Web document revisions
+ + + + +

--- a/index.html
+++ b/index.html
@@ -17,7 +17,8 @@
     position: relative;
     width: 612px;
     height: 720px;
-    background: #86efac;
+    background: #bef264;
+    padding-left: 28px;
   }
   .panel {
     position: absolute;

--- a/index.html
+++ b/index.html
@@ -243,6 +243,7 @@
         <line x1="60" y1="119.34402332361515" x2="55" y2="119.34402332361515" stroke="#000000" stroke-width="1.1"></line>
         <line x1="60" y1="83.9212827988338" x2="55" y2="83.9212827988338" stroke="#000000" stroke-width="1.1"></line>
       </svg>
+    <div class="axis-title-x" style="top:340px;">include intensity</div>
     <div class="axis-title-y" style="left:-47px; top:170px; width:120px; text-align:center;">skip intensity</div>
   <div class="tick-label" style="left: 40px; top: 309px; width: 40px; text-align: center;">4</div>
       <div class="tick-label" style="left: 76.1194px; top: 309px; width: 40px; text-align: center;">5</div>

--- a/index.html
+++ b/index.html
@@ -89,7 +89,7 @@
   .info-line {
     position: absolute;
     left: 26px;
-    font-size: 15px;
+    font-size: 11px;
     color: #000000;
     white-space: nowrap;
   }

+ + + + +

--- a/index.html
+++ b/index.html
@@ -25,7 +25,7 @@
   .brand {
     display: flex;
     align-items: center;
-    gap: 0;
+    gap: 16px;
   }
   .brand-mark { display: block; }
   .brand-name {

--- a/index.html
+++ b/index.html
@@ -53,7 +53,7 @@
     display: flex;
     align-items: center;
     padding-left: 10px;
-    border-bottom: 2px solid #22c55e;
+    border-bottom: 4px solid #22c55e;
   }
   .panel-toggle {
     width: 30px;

+ + + + +

The reply should be nothing but the number of lines in the entries that include "bottom".

* Task response *
2